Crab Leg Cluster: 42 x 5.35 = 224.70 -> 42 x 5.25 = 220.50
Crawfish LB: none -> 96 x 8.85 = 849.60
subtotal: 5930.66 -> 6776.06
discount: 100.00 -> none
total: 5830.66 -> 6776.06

——

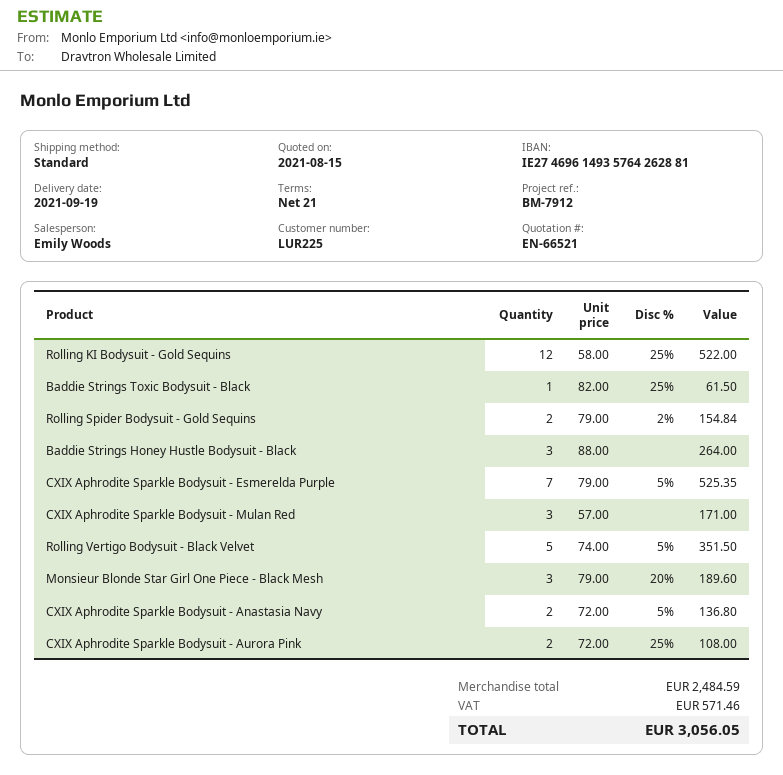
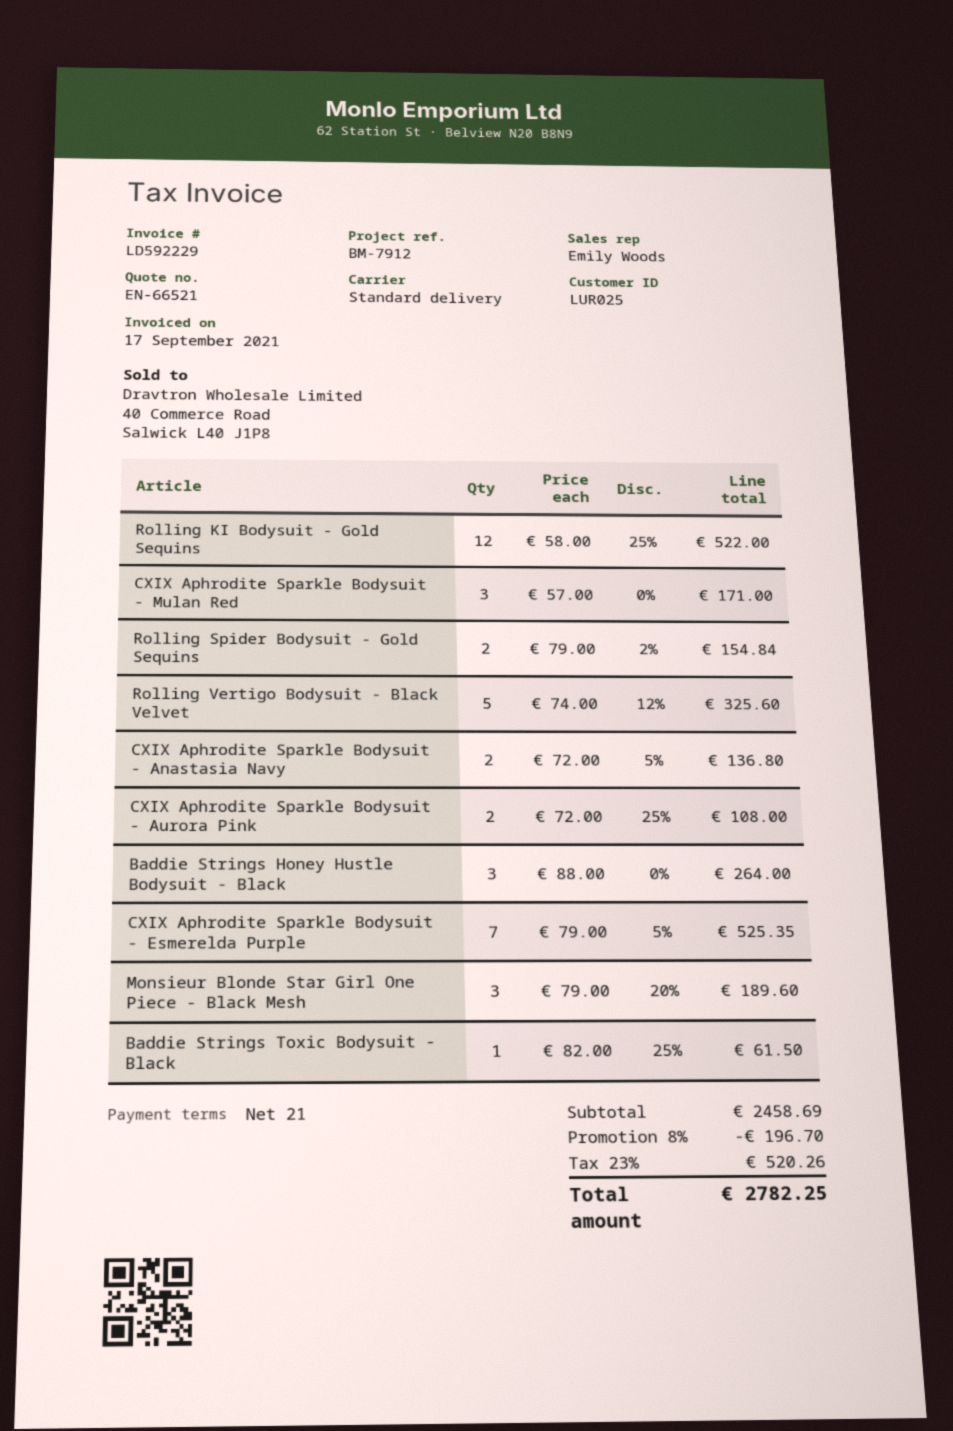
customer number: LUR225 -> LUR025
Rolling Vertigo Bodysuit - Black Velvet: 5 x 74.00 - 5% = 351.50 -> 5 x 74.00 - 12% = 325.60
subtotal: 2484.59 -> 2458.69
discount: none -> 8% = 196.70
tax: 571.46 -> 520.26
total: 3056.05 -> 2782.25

——

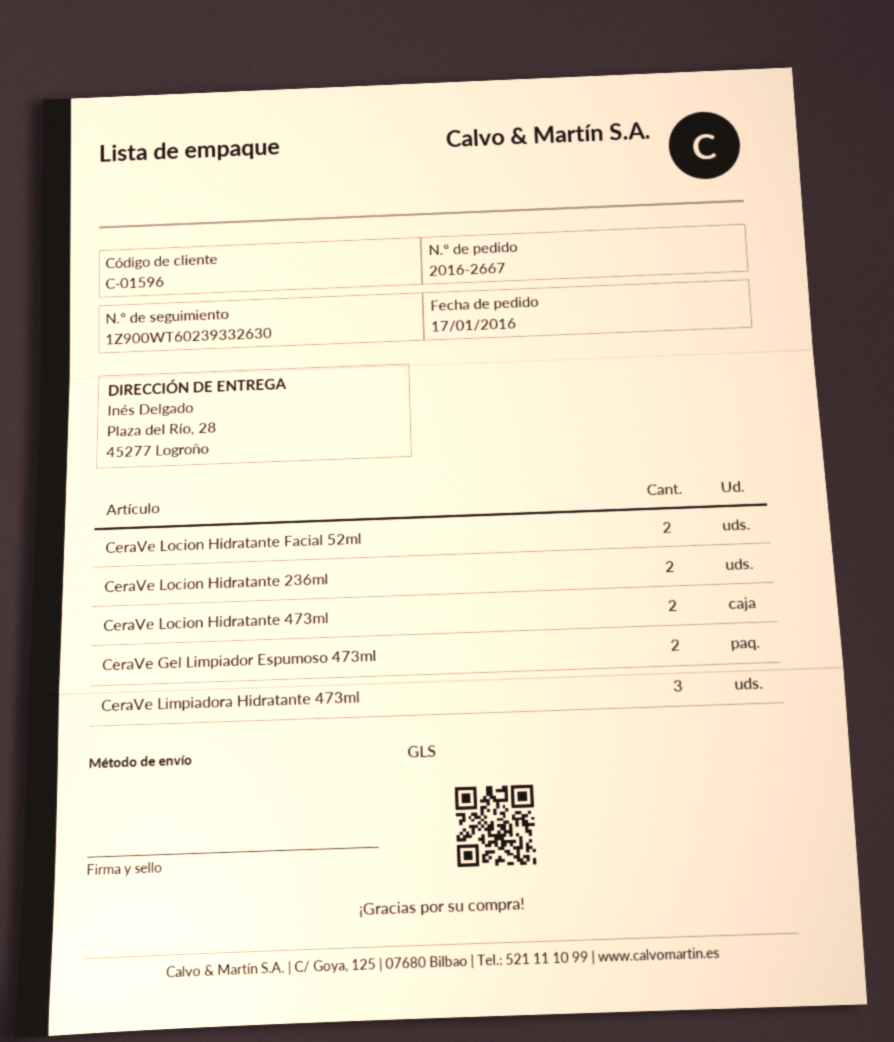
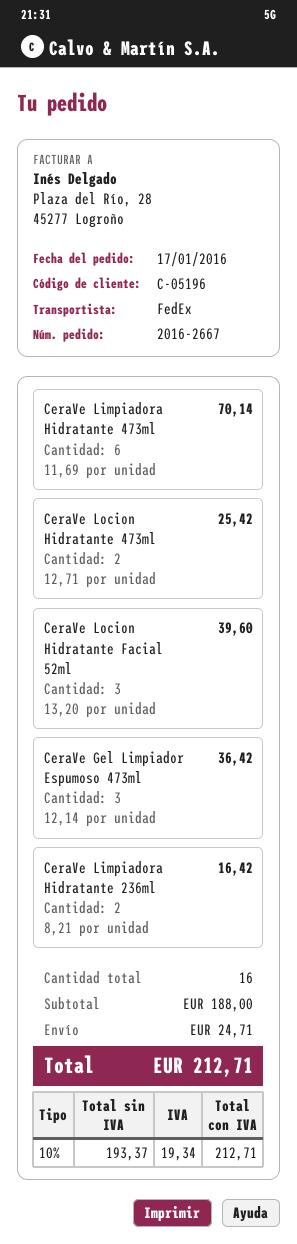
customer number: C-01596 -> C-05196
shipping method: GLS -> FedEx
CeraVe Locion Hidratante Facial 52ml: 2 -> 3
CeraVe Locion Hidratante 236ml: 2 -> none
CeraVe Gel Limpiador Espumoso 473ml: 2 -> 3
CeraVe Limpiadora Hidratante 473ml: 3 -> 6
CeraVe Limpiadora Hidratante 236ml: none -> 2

——

Your goal: Search the entries above for the word "CeraVe" and copy each line where it appears.

Task solution:
CeraVe Locion Hidratante Facial 52ml: 2 -> 3
CeraVe Locion Hidratante 236ml: 2 -> none
CeraVe Gel Limpiador Espumoso 473ml: 2 -> 3
CeraVe Limpiadora Hidratante 473ml: 3 -> 6
CeraVe Limpiadora Hidratante 236ml: none -> 2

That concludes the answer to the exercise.